Pendant près de 36 heures, cet officier a erré dans les montagnes iraniennes, blessé lors de son éjection, armé d’un simple pistolet, traqué par les forces iraniennes qui offraient une prime de 60 000 dollars — environ 55 500 euros — pour sa capture. À un moment, il a atteint une altitude d’environ 2 100 mètres pour échapper à ses poursuivants. La CIA a contribué à semer la confusion dans les rangs iraniens en faisant circuler une fausse information selon laquelle le colonel avait déjà été localisé et était en cours d’exfiltration. Des drones Reaper assuraient une couverture aérienne permanente au-dessus de lui.

L’extraction finale a mobilisé des centaines de membres des forces spéciales, plusieurs dizaines d’avions et d’hélicoptères. Un accrochage au sol a éclaté au moment où les troupes iraniennes se rapprochaient du site de récupération. Trois des cinq appareils de sauvetage ont quitté le territoire iranien vers le Koweït, mais deux avions se sont retrouvés immobilisés sur une piste éloignée et ont dû être détruits par les forces américaines pour éviter qu’ils ne tombent aux mains des Gardiens de la Révolution. Un hélicoptère MH-6 Little Bird, endommagé pendant l’opération, a subi le même sort. L’opération s’est achevée peu avant minuit. Les médias iraniens ont fait état de cinq morts lors des frappes conduites pendant le sauvetage.

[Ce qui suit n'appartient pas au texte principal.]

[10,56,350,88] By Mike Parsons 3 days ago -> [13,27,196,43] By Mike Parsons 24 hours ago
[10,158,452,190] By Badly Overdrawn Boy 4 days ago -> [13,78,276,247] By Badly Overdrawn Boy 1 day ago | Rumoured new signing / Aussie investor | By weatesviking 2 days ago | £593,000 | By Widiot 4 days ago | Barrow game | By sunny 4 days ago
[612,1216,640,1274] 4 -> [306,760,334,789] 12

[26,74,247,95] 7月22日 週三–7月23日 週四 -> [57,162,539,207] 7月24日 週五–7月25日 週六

Trump en mode triomphe, l’Iran en mode riposte

Trump n’a pas tardé à célébrer l’opération comme un exploit historique. « Ce brave guerrier était derrière les lignes ennemies dans les montagnes traîtresses d’Iran, traqué par nos ennemis, qui se rapprochaient de plus en plus d’heure en heure », a-t-il écrit sur Truth Social. Il a qualifié l’ensemble de la mission de « l’une des opérations de recherche et de sauvetage les plus audacieuses de l’histoire des États-Unis », ajoutant que les deux pilotes avaient été récupérés « sans un seul Américain tué, ni même blessé. »

Il a également révélé que le sauvetage du pilote, intervenu discrètement dans les heures suivant le crash, avait délibérément été gardé secret pour ne pas « compromettre notre deuxième opération de sauvetage. »

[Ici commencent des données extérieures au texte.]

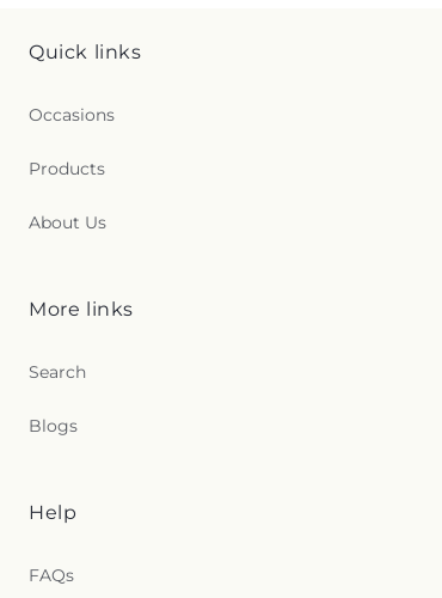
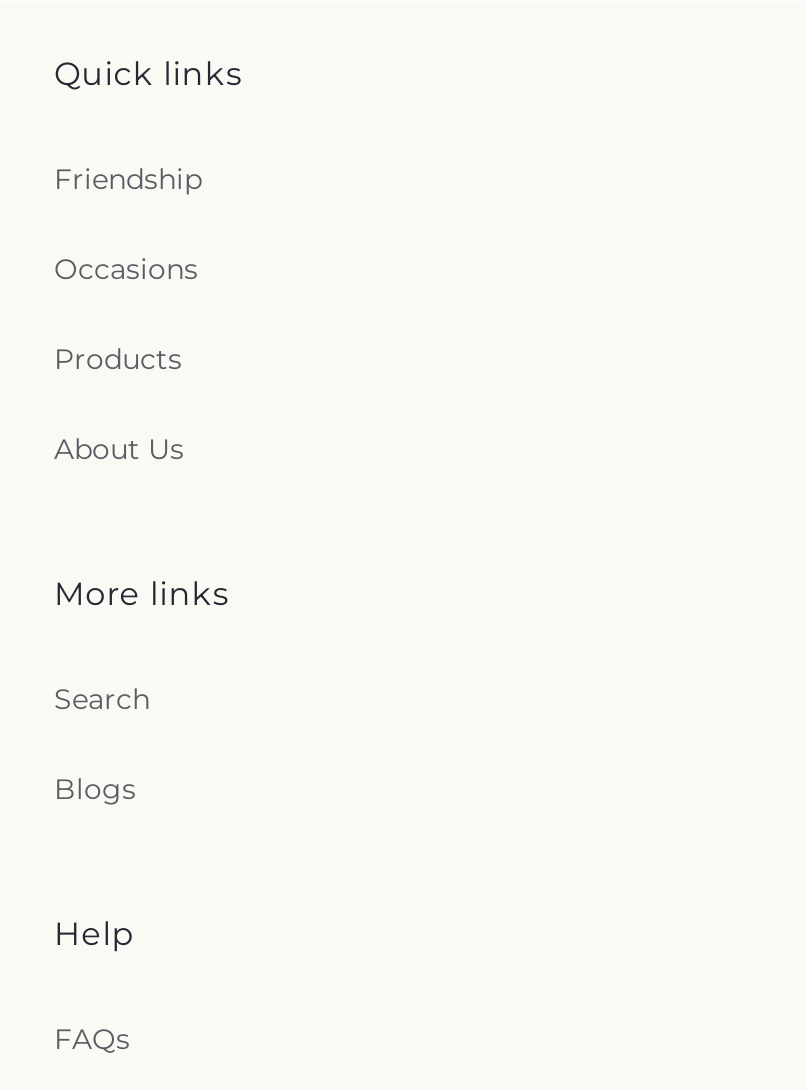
none -> [54,161,202,197] Friendship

De son côté, l’Iran conteste la version américaine sur plusieurs points. Les médias d’État iraniens affirment que les Gardiens de la Révolution et les forces de police ont détruit un C-130 militaire américain qui avait pénétré dans leur espace aérien. Washington indique de son côté que l’appareil s’est simplement enlisé dans le sable sur la piste d’atterrissage, nécessitant le déploiement de trois appareils supplémentaires pour finaliser l’évacuation. Les sources iraniennes ajoutent que des centaines de soldats et de membres des Bassidjis ayant tenté d’interférer avec l’opération ont été « neutralisés » par les forces spéciales américaines.

À l’heure où ces lignes sont écrites, le compte à rebours fixé par Trump court toujours. Mardi soir, à 20h, pourrait marquer un nouveau tournant dans ce conflit qui s’emballe à une vitesse alarmante.